"Missions on the Pacific Coast"
By R. Y. Blalock
Caldwell, Idaho, April 20th, 1931.
"Dear Brother [T. P.] Simmons:
I see from your most excellent little paper, under "The Policy and Program of This Paper," you say you 'will be glad to give place to the report of sound missionary work.' That is good. Many true Baptists, who cannot cooperate with the Northern convention on this coast (because to do so we would have to support evolution and alien immersion, and other nonscriptural practices), are doing direct church mission work; and we cannot get recognition in reporting our work in their papers.
"We have three associations of true Baptists on this coast, who do not receive alien immersion, and who oppose evolution with all of its evils.

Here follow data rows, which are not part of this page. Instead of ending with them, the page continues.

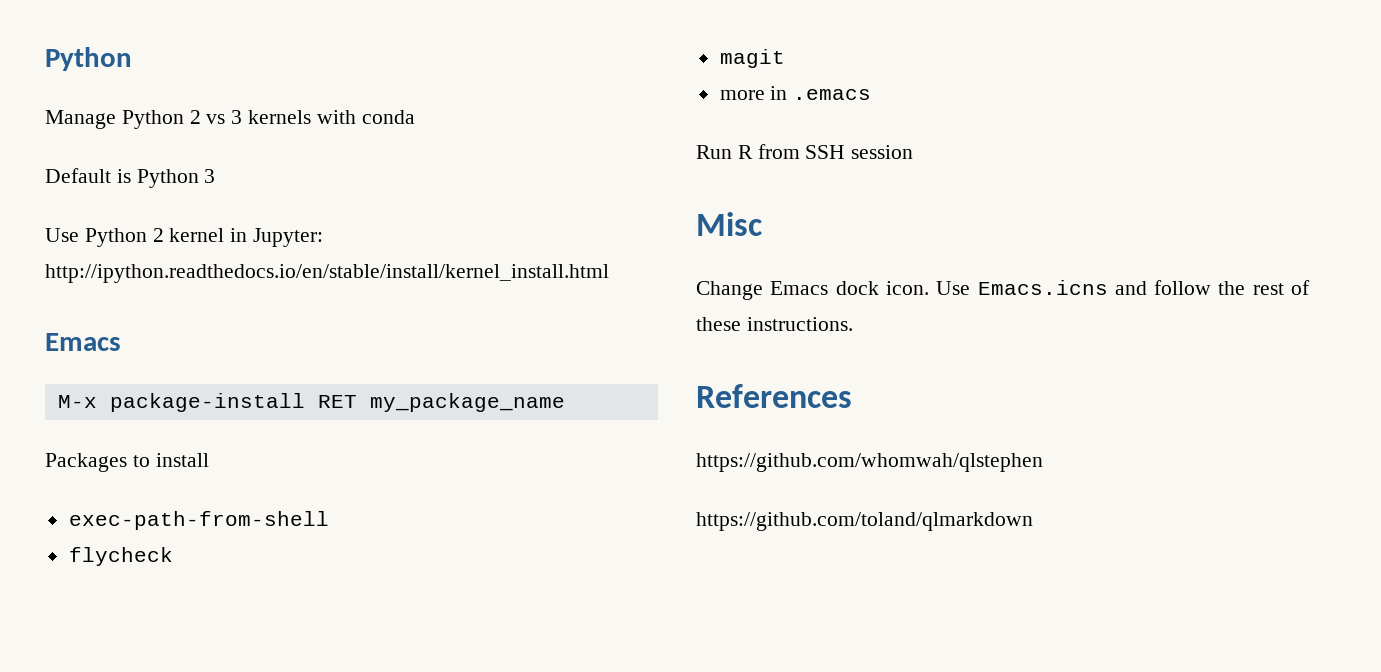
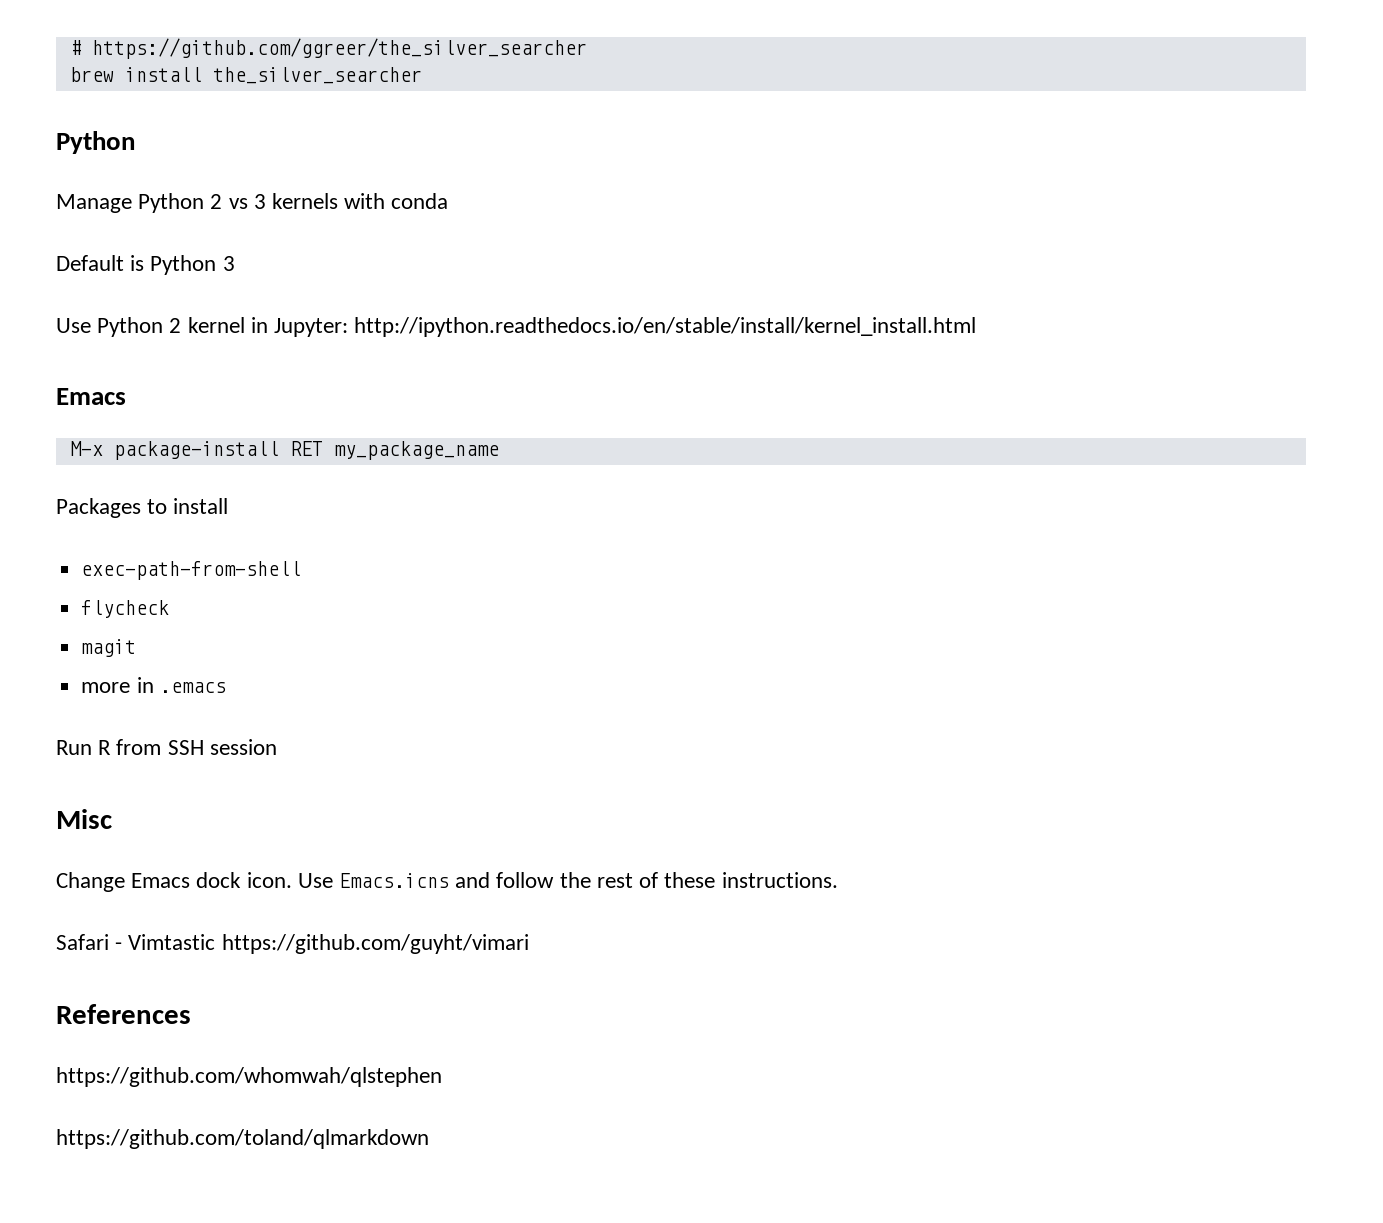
+ # https://github.com/ggreer/the_silver_searcher
+ brew install the_silver_searcher
+ Safari - Vimtastic https://github.com/guyht/vimari

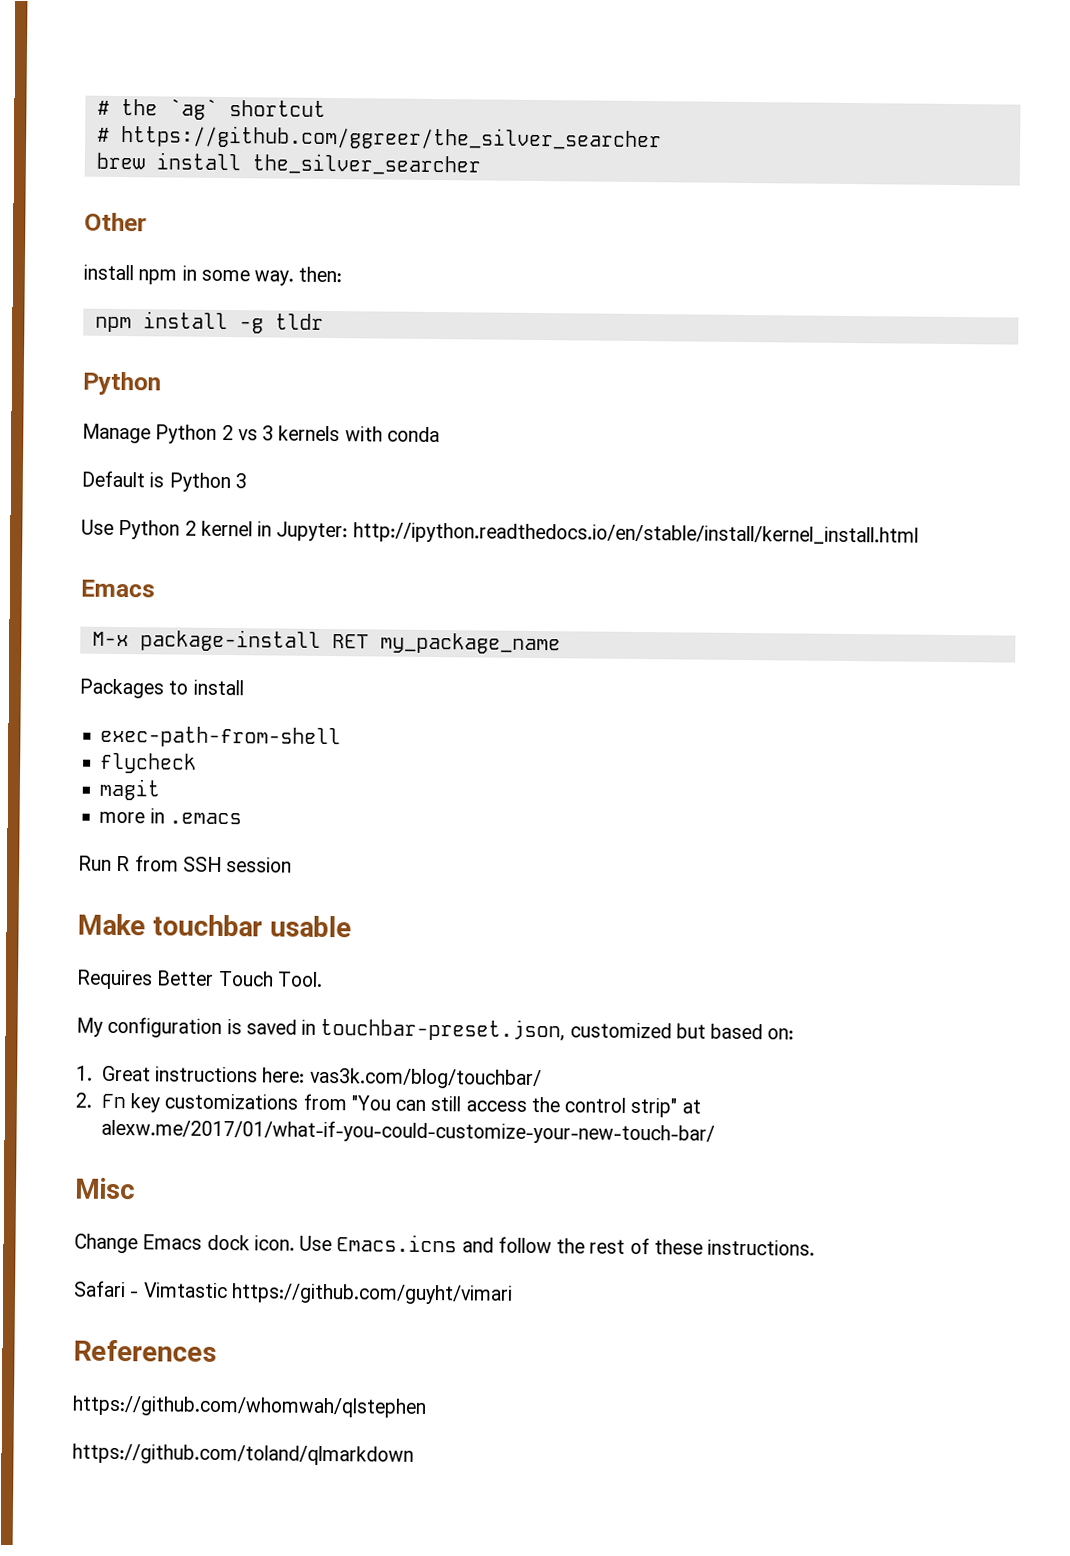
+ # the `ag` shortcut
+ Other
+ install npm in some way. then:
+ npm install -g tldr
+ Make touchbar usable
+ Requires Better Touch Tool.
+ My configuration is saved in touchbar-preset.json, customized but based on:
+ 1. Great instructions here: vas3k.com/blog/touchbar/
+ 2. Fn key customizations from "You can still access the control strip" at alexw.me/2017/01/what-if-you-could-customize-your-new-touch-bar/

"Elder W. M. McCart, of Portland, Oregon, is a general missionary evangelist, recommended by these associations of churches. He is doing a good work. He is now in a meeting at Maxwell, California. We expect to have him with us the middle of May. Elder G. W. Reynolds of Silver Lake, Oregon, is associational missionary for the Middle Oregon Association. The writer is a missionary for Idaho, recommended by the Middle Oregon Baptist Association, and local churches. Most of these independent churches support The China Direct Mission.
"We have only three small regular Baptist churches in Idaho. The northern convention has churches in most of the leading towns. They hold open communion, receive alien immersion; and many of them endorse the evolution teaching as to the origin of man. There are a few churches here, calling themselves "Fundamentalist Baptists," who have pulled out of the northern convention because of evolution in it; but these so-called "Fundamentalist Baptists" receive alien immersion and hold open communion. They most all oppose us because we will not endorse these things. Some of them will not let us preach in their church houses, but will let most any other denomination in.
"Many of our people in the South do not know how to sympathize with us out here in our struggles in standing for the faith once delivered to the saints. Many have come here from the South since I came here, who claim to be true Baptists when they came; but they have not been able to stand out against the machinery and money of the northern convention, and have surrendered to them.
"Life is a battle. It takes the grace of God, and a backbone like railroad iron, to enable one to stand up for the truth against all the powers of darkness one meets out here.
"Pray for us. And may God bless you in your undertaking to run this paper. Be true to Him and His Word, and God will be with you; and his true servants will back you up.
"Yours in Jude 3,
R. Y. BLALOCK"
[From T. P. simmons, editor, The Baptist Examinier, June 1, 1931, pp. 5-6. Scanned and formatted by Jim Duvall.]